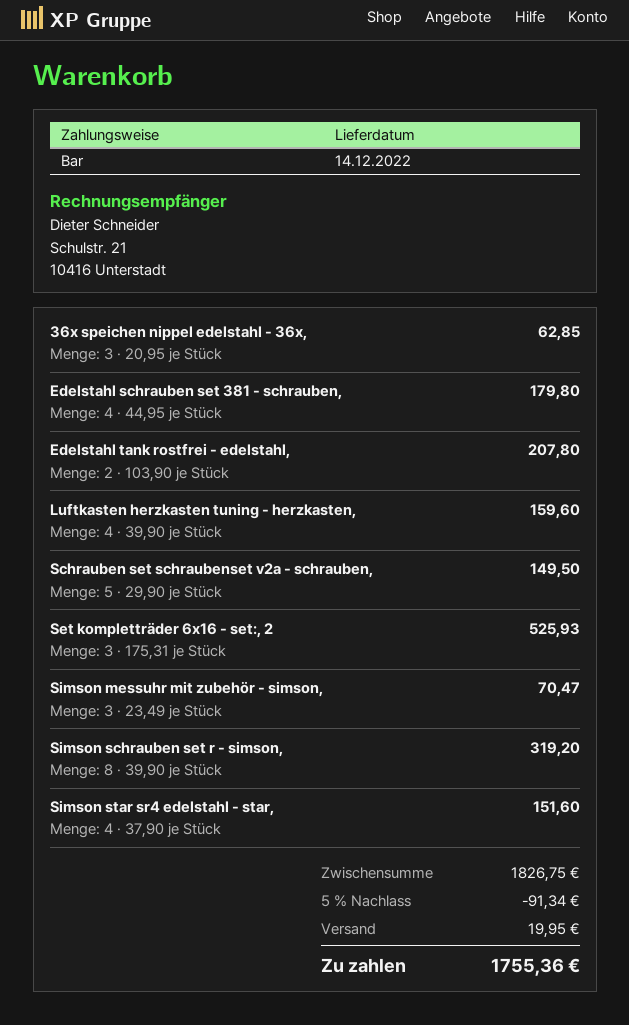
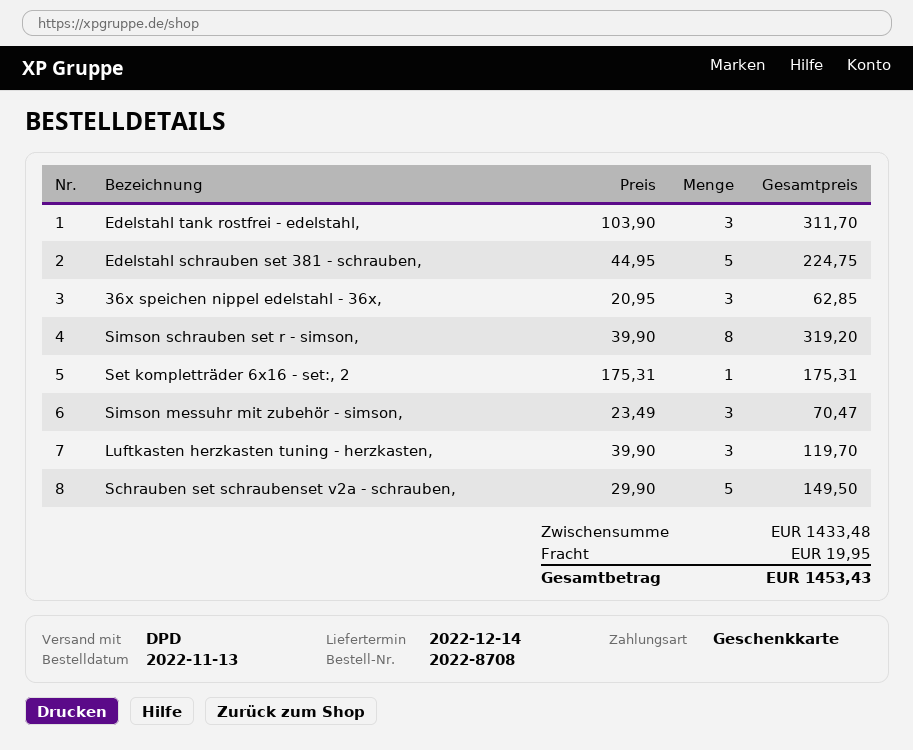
payment method: cash -> gift card
Edelstahl schrauben set 381 - schrauben,: 4 x 44.95 = 179.80 -> 5 x 44.95 = 224.75
Edelstahl tank rostfrei - edelstahl,: 2 x 103.90 = 207.80 -> 3 x 103.90 = 311.70
Luftkasten herzkasten tuning - herzkasten,: 4 x 39.90 = 159.60 -> 3 x 39.90 = 119.70
Set kompletträder 6x16 - set:, 2: 3 x 175.31 = 525.93 -> 1 x 175.31 = 175.31
Simson star sr4 edelstahl - star,: 4 x 37.90 = 151.60 -> none
subtotal: 1826.75 -> 1433.48
discount: 5% = 91.34 -> none
total: 1755.36 -> 1453.43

◇ ◇ ◇

▶ _Task requirements_
Copy out the lines above in full and unaltered, apart from the pictures.

▶ _Written response_
payment method: cash -> gift card
Edelstahl schrauben set 381 - schrauben,: 4 x 44.95 = 179.80 -> 5 x 44.95 = 224.75
Edelstahl tank rostfrei - edelstahl,: 2 x 103.90 = 207.80 -> 3 x 103.90 = 311.70
Luftkasten herzkasten tuning - herzkasten,: 4 x 39.90 = 159.60 -> 3 x 39.90 = 119.70
Set kompletträder 6x16 - set:, 2: 3 x 175.31 = 525.93 -> 1 x 175.31 = 175.31
Simson star sr4 edelstahl - star,: 4 x 37.90 = 151.60 -> none
subtotal: 1826.75 -> 1433.48
discount: 5% = 91.34 -> none
total: 1755.36 -> 1453.43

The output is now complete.